Honoraruntergrenzenempfehlung – a recommendation for minimum fees – this wonderfully bureaucratic German word, describes a key point in discussion on good (aka fair) practice models of employment for independent artists. As a committed lobbyist and head chairwoman of the German Association of Independent Performing Arts, Janina Benduski has played a leading political role in championing fair payment for the last five years. With the result, that public funding for new productions increased by 1.2 million last year in order to take into account a raise in artist fees. The recommendation for fair renumeration currently lies at 2.300 Euro per month.

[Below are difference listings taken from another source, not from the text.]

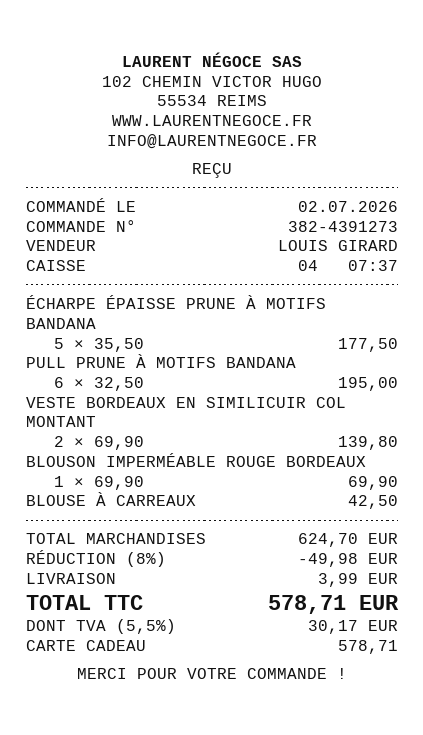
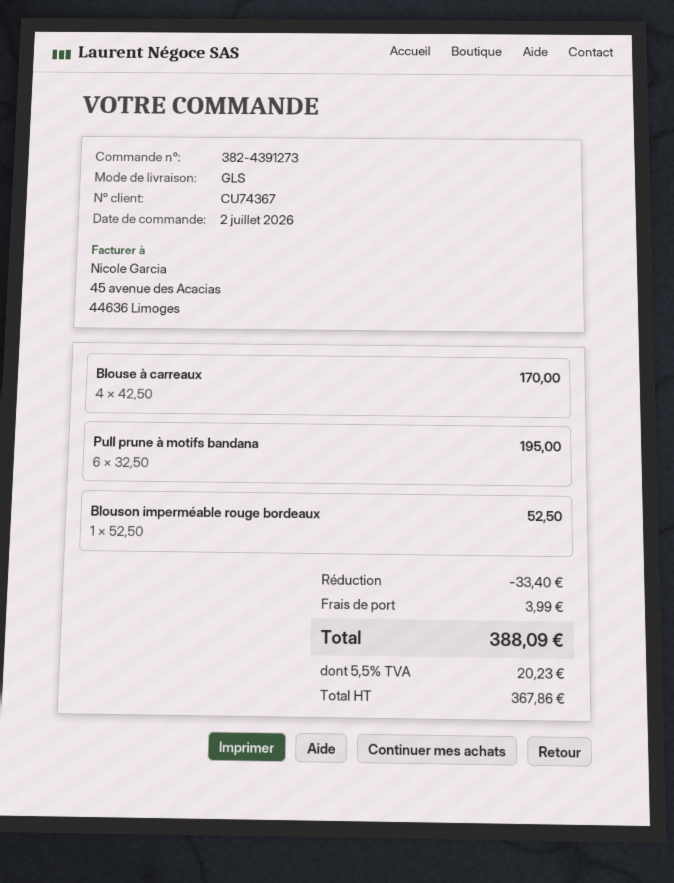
ÉCHARPE ÉPAISSE PRUNE À MOTIFS BANDANA: 5 x 35.50 = 177.50 -> none
VESTE BORDEAUX EN SIMILICUIR COL MONTANT: 2 x 69.90 = 139.80 -> none
BLOUSON IMPERMÉABLE ROUGE BORDEAUX: 1 x 69.90 = 69.90 -> 1 x 52.50 = 52.50
BLOUSE À CARREAUX: 1 x 42.50 = 42.50 -> 4 x 42.50 = 170.00
discount: 49.98 -> 33.40
tax: 5.5% = 30.17 -> 5.5% = 20.23
total: 578.71 -> 388.09

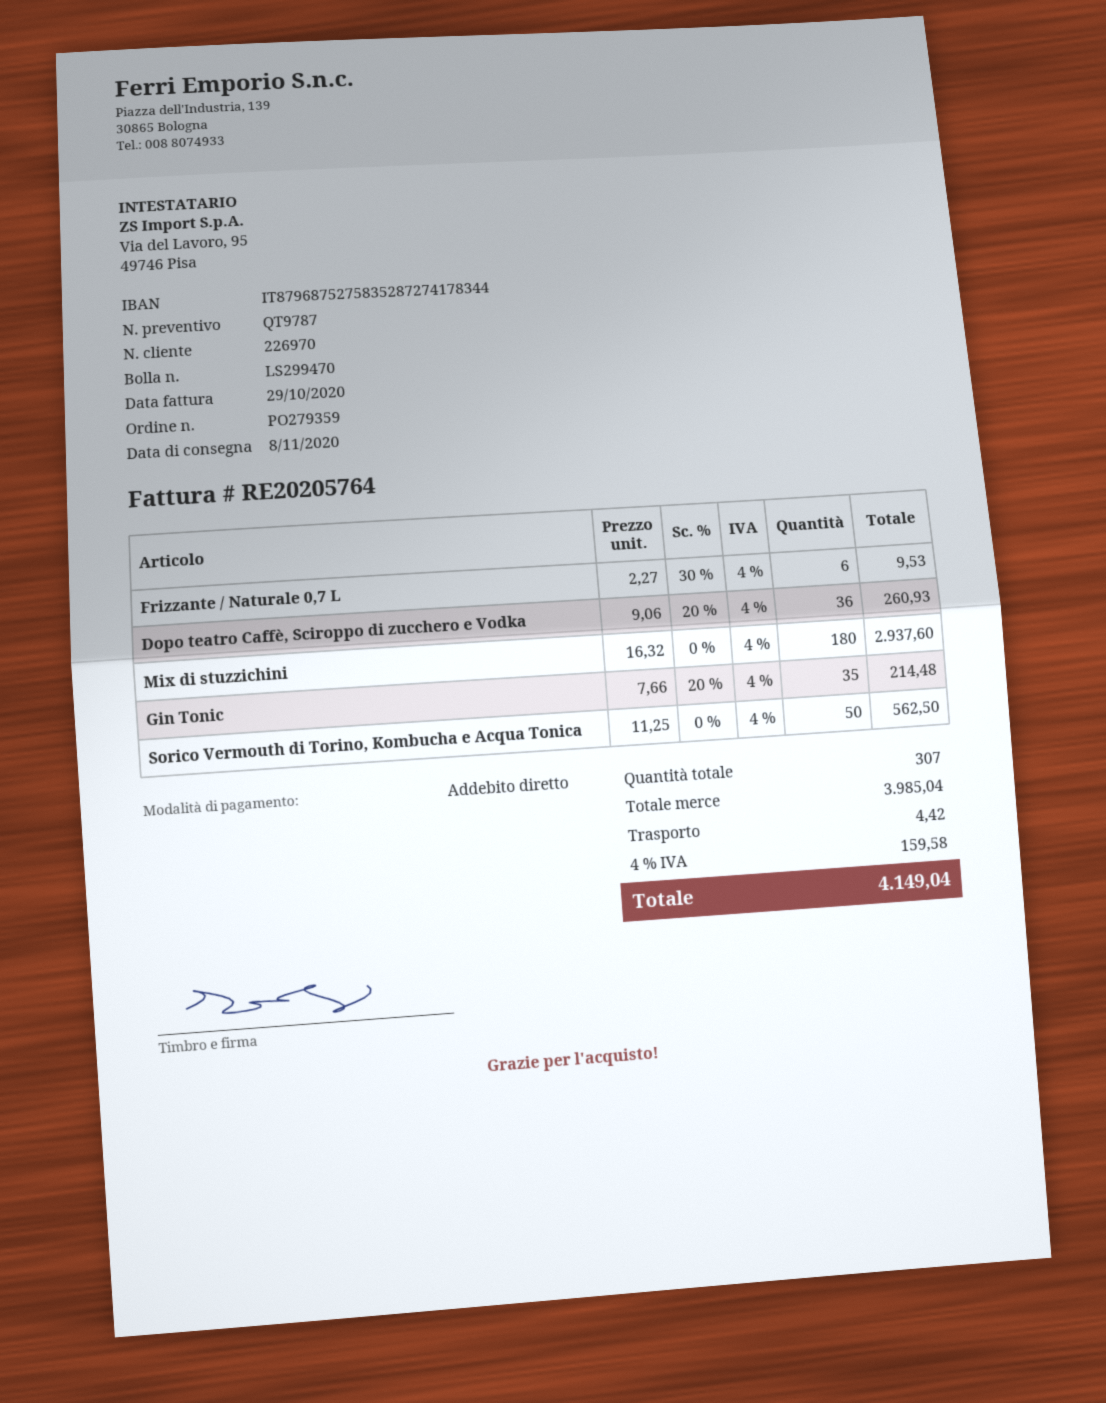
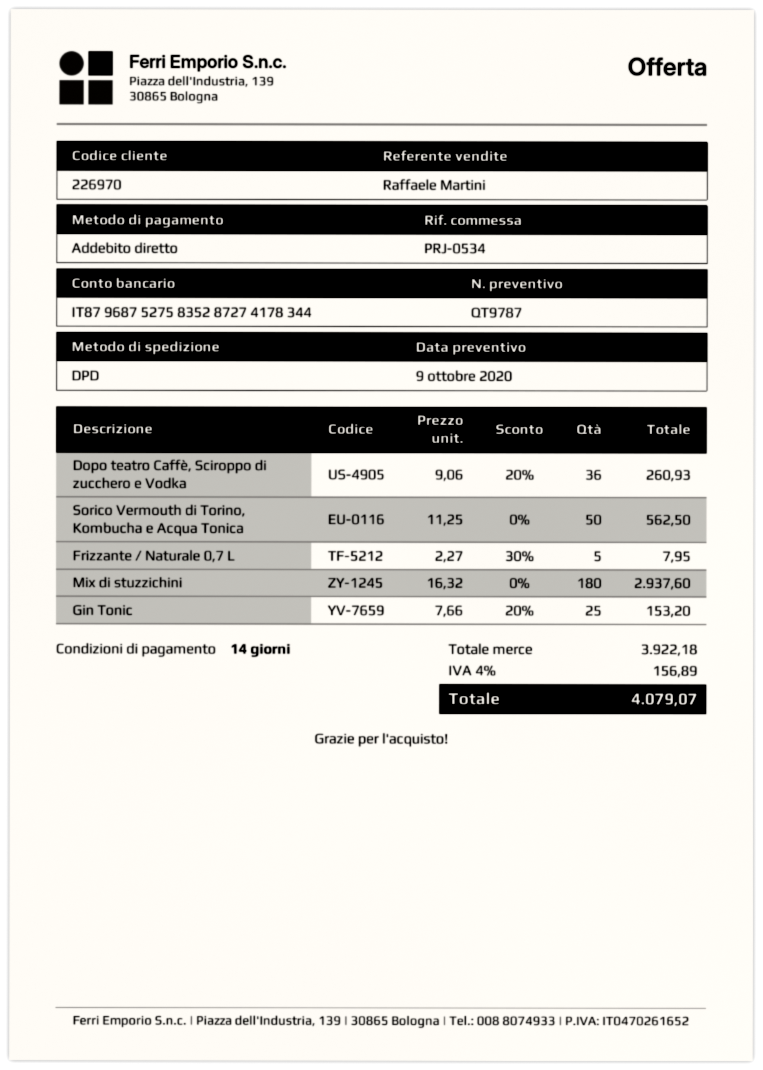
Frizzante / Naturale 0,7 L: 6 x 2.27 - 30% = 9.53 -> 5 x 2.27 - 30% = 7.95
Gin Tonic: 35 x 7.66 - 20% = 214.48 -> 25 x 7.66 - 20% = 153.20
subtotal: 3985.04 -> 3922.18
shipping: 4.42 -> none
tax: 4% = 159.58 -> 4% = 156.89
total: 4149.04 -> 4079.07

In her doctoral thesis at the University of Gent, Annelies van Assche gives a more detailed examination of the monetary reality in Berlin compared to Brussels: in Brussels, it averages a net 1.000 to 1.250 per month, and is slightly lower in Berlin. If things are going well. Which means, however, that most artists are involved in eight o ten jobs simultaneously. With the consequence that less than 50% of their income is derived from purely artistic activities. More than half the time is spent with administration. Still: in Italy, artists can only dream of such sums, says Leonardo Delogu, performer and theatre maker. On the other hand, Sweden seems like th land of milk and honey compared to Berlin and Brussels. Here, independent artists are full-time employees of the state. They receive a basic income even without having to prove their professional status. Just recently, a state pension fund for dancers was established. The trade union, which the majority of artists are members of, has advocated stable working conditions since the 1980’s: more money simultaneously means better recognition and increased public awareness.

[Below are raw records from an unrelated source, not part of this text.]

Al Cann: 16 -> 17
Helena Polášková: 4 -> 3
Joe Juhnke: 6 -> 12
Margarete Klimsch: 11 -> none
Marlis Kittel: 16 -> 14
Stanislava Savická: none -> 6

However, so former dancer and now director of the Rotterdam dancehouse Dansateliers Kristin de Groot, dancers should not lean back and relax. They need to be trained to become their own lobbyists and to be able to confidently approach politics. “Artists have influence! Every artist is a citizen with all the associated rights and responsibilities”. In establishing the Moving Futures festival in 2013, a project that tours through a series of theatres in Holland, she moreover wanted to counteact another problem: the decreasing possibilities of showing a production at all. For only with actual performance opportunities can artistic identity grow.

Flexibility and security together may sound like a paradox. Flexicuity attempts to overcome the contradiction and is another newly invented and often used word in discussions or more or less steady income. It describes a system that acknowledges the idle time periods between project phases and provides security in form of a state “social wage” for the days in which there is no work. In Belgium, this is called “Flexicurity Provision System”.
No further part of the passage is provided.